ステークホルダーを明確に定め、CSR活動の深化を
川村
CSRレポートは、その会社にとって重要なステークホルダーが誰なのかが見えてくるものでなければならない、と私は思っています。社会課題は世の中にふわふわと漂っているものではなく、常に人に付随しているものです。ですから、自分たちとそのビジネスに関わるステークホルダーを特定し、その解決手法と併せて開示していくことが大切だと思います。ステークホルダー価値とはすなわち社会価値ですから、その価値を高めないことにはSDGsへの貢献も十分なものにはなり得ません。日本の経団連に相当するアメリカのビジネス・ラウンドテーブルが「株主第一主義」から「ステークホルダー主義」への転換を宣言したという事例もあります。これは、CSRを超えた企業の戦略マターです。NTTコミュニケーションズグループにおいても、ステークホルダーのプライオリティをもっと明確にさせたうえで、今後のCSR活動やレポートづくりに取り組んでいくと、CSR経営はもちろん、SDGs達成への貢献という観点においてもメリハリがついた施策と開示ができると思います。
安藤
当社グループのステークホルダーとの関係では、例えばサプライチェーン関連で、国際的な評価機関であるEcoVadis社によるCSR監査において最高位のゴールドを受賞した等の取り組みがありますが、今後、活動を深掘りしていく上で、お話のような観点で、ステークホルダーのプライオリティをしっかりと見極める必要があるのかもしれません。

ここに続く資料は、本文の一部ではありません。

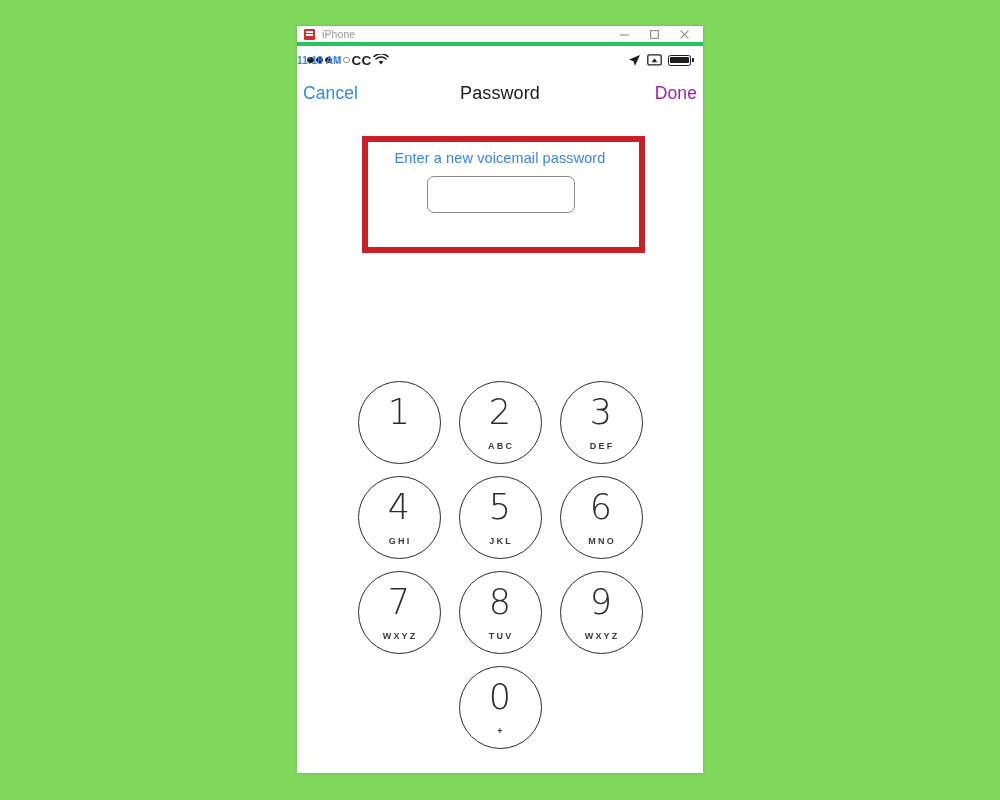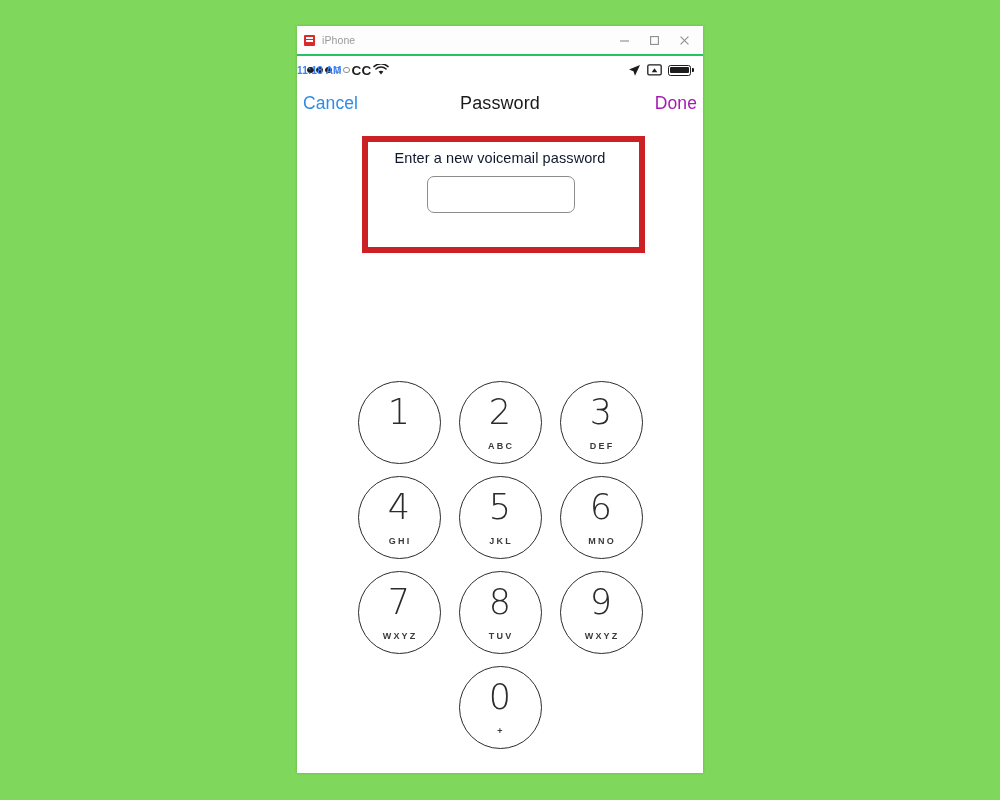"iPhone" #window-titlebar { border-bottom: 2px solid #22c55e -> 4px solid #22c55e; height: 30px -> 20px }
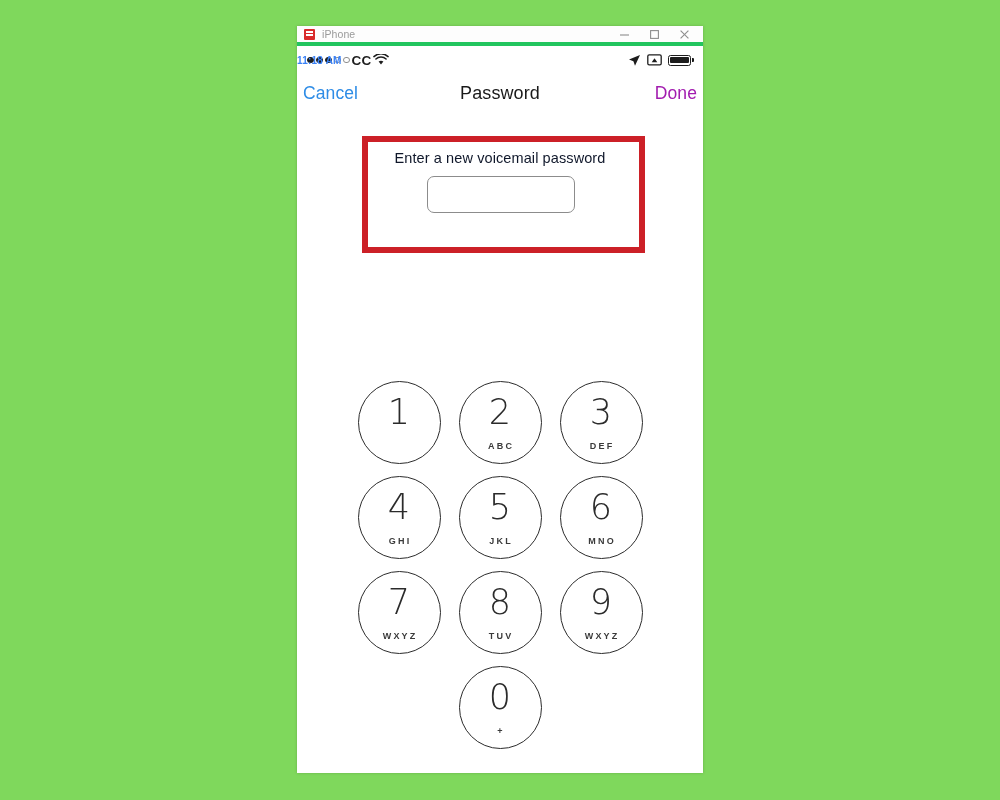"Enter a new voicemail password" #password-prompt { color: #0f172a -> #3b82f6 }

今後のCSR活動の展開にあたって、先陣を切って新たな取り組みにも挑戦し、より豊かな社会の実現に貢献していきたいと思います。私たちが創立20周年という第二の創業をきっかけに、CSRの取り組みをさらに進め、より一層深化させていこうという中で、たいへん参考になるご意見をたくさん頂戴しました。本日はありがとうございました。
川村
本日のお話を通じて、何より気概というか熱量みたいなものを感じました。そういう意味でも、今後のNTTコミュニケーションズには大いに期待したいと思っています。ありがとうございました。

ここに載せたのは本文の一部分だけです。